SA: Is the ECNL poised to run its competition in a way to limit travel?
JASON KUTNEY: Travel in general has gotten out of control in this country with youth sports. There is a narrative that if your players aren't traveling a lot, they're not elite. That's a dangerous narrative, right? Because it can be easily proven to not be true. It's very much case by case, but where you can eliminate or lessen travel, you should try to do so. There's no doubt that there are some clubs in this country that are in areas where the demographics and the population can’t provide multiple strong clubs that can give each other quality competition at all times.
But that doesn't mean you have to travel 500-plus miles for a competitive game. And so what we've done on the ECNL side strategically this year is really taking a strong look at that. For example, what was the Southeast Conference this past season was Florida, Georgia, Tennessee, Alabama. And we've split that into two different conferences. The Northeast, which was all the way from Massachusetts down to Maryland, we've split that into the North and the South division. The same thing in Texas and the Midwest, where there's now a North and a South division, because we understand that we have to control the travel costs. And the more that we build the competitive nature within each one of these subdivisions, the stronger the league will ultimately be.
And now with the growth of the league and the number of strong clubs and events in our league, we have the ability to operate really high level leagues and subdivisions within a geographic area that is reasonable to travel within, as opposed to trekking all around the country just for a quality game. It's always a worry in this country for any league -- what is that tipping point where you cost someone out in the market, or the players are tired of traveling to play games? We were nearing that point even before COVID.
SA: Do you foresee games between ECNL Boys teams and MLS Next teams?

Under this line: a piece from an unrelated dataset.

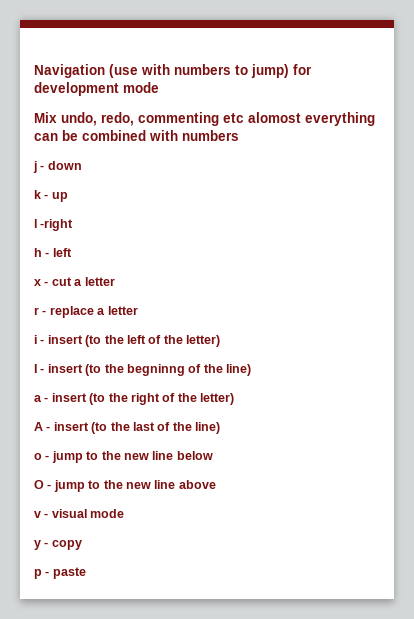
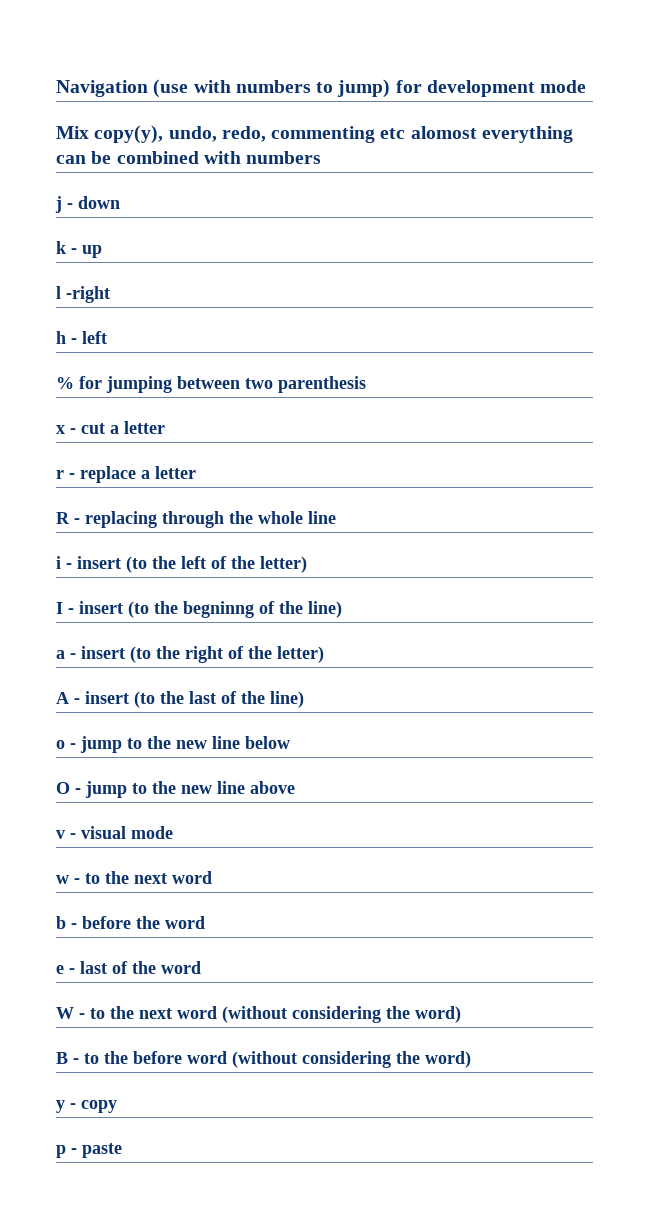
(57, 117) none -> [94,125,164,144] copy(y),
(72, 252) none -> [56,376,366,393] // % for jumping between two parenthesis
(138, 310) none -> [56,511,336,528] // R - replacing through the whole line
(125, 513) none -> [56,871,212,884] [56,916,205,929] [56,961,201,974] [56,1006,461,1023] [56,1051,471,1068] // w - to the next word // b - before the word // e - last of the word // W - to the next word (without considering the word) // B - to the before word (without considering the word)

JASON KUTNEY: I do think there will be clubs that have friendlies set up with those other clubs, which may make sense. That's certainly a club-to-club thing. Anytime there can be local games that help players develop and improve, it's probably a healthy thing. Whether they can fit it into their schedules -- right now, of course, any game you can fit into your schedule is valuable -- is hard to say. In some cases, they will welcome those opportunities and seek them out proactively and others maybe not. I've heard from a number of MLS academy directors who are likely going to facilitate friendlies with ECNL clubs because they know that they'll get good games even though the ECNL clubs are not in their MLS Next league.
SA: The commitment that the ECNL teams have to the league is to play the ECNL schedule, right? Beyond that, are there restrictions on outside competition for ECNL clubs?
JASON KUTNEY: No. We don't tell clubs what they cannot do. This has been a mantra of the ECNL for many years: clubs need to have the ability to develop their players. Leagues don't develop players, clubs develop players.